David Yates

As far as I can tell, the theme of this submission is “of the moment.” What a tremendous moment this is right now, the gravity of which is immense enough to bring any artist to their knees. From climate change to COVID-19 to the thousands marching after George Floyd’s death, it’s a lot to absorb, digest, and somehow transmute into something that can be called art.

Yet I’m perfectly suited to this. My art is situated in the sublime turning point of the moment itself. Music, for me, resounds with all the gravity of everything I am and am feeling now. My happy place is the instant before I make a sound with an instrument. I love the unexpected mystery that unfolds from note to note, then vanishes again, an echo in listeners’ ears.
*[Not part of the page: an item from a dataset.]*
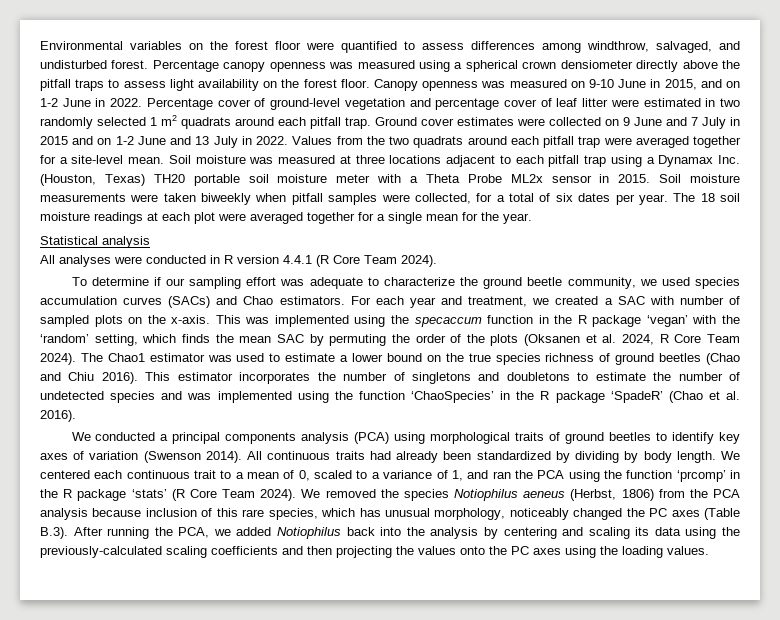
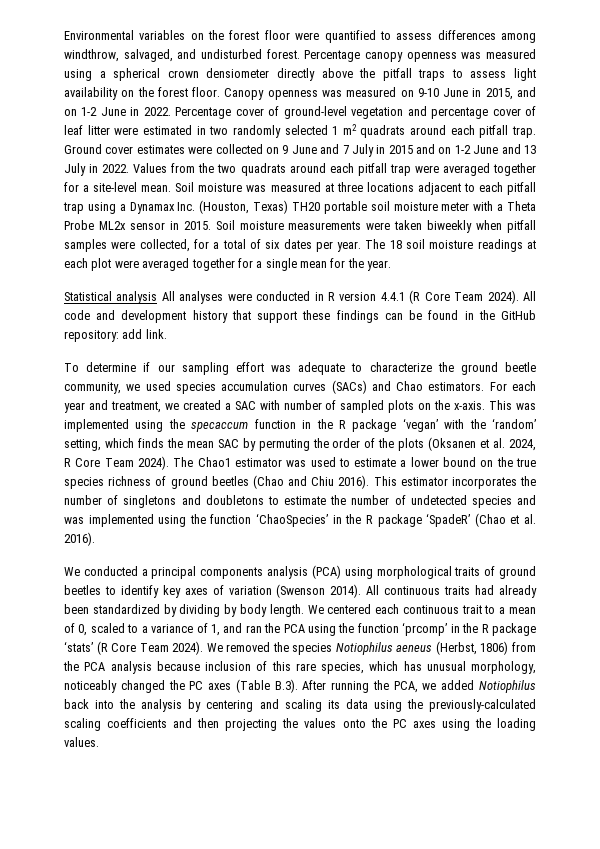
- Statistical analysis
- All analyses were conducted in R version 4.4.1 (R Core Team 2024).
+ Statistical analysis All analyses were conducted in R version 4.4.1 (R Core Team 2024). All code and development history that support these findings can be found in the GitHub repository: add link.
Before quarantine, it was regular work for me to play to groups seeking comfort and release in sound journeys or yoga classes. I played my wide range of instruments, one at a time, to suit whatever was present in the room. Then lockdown came. I’d just moved into a new place, my first time living alone in Vancouver. All the ensuing solitude, loneliness, and introspection crashed in on me, but I turned calmly to something I’d never imagined trying before: playing spontaneous, live music sets, streamed online, to an audience of whoever happened to be online watching in that particular moment.

What emerged was almost always a question mark until it happened, and this is what struck me again and again: whoever happened to be watching always expressed how welcome impactful it was for them to hear that particular music in that particular moment. In spite of climate change, COVID-19, and the immensity of the growing BLM movement, my music landed as much-needed medicine every time. My message from this: no matter the size of a movement, sometimes it’s enough to quietly do the exact thing we are ready to do. For me it was music.

Then this opportunity came to submit a piece of work. I eagerly embraced the moment, wrote a loose script, got online, and… my system crashed. I reconfigured my setup, rewrote my plan, and tried again another day. Again, the same outcome. Then again I tried, and again my system gave out. I still haven’t managed to troubleshoot what’s happening.

I decided to sift back through all of my recent livestreams. I found the one I love the most, downloaded it from my Facebook timeline, and uploaded it to YouTube. This journey inward has certainly been profound, and if you can hear even a hint of the things I’ve felt and thought and processed in these three months, and if you feel them resonate in you, then I have done my work as an artist.

David Yates is a heartful precision sound ninja. He first delved into the deep power of the didgeridoo 11 years ago with his teacher Shine Edgar. He then branched into the realm of sound healing and sound journeys while working at Gandharva Loka, the world music store, gradually weaving an assortment of powerful instruments into his repertoire. He now plays as well as DJs for a wide range of sound, meditation, dance, and yoga events in spaces throughout Vancouver and beyond. His live instrumentation includes the didgeridoo, handpan, native flute, fujara, kalimba, gong, mouth harp, and more.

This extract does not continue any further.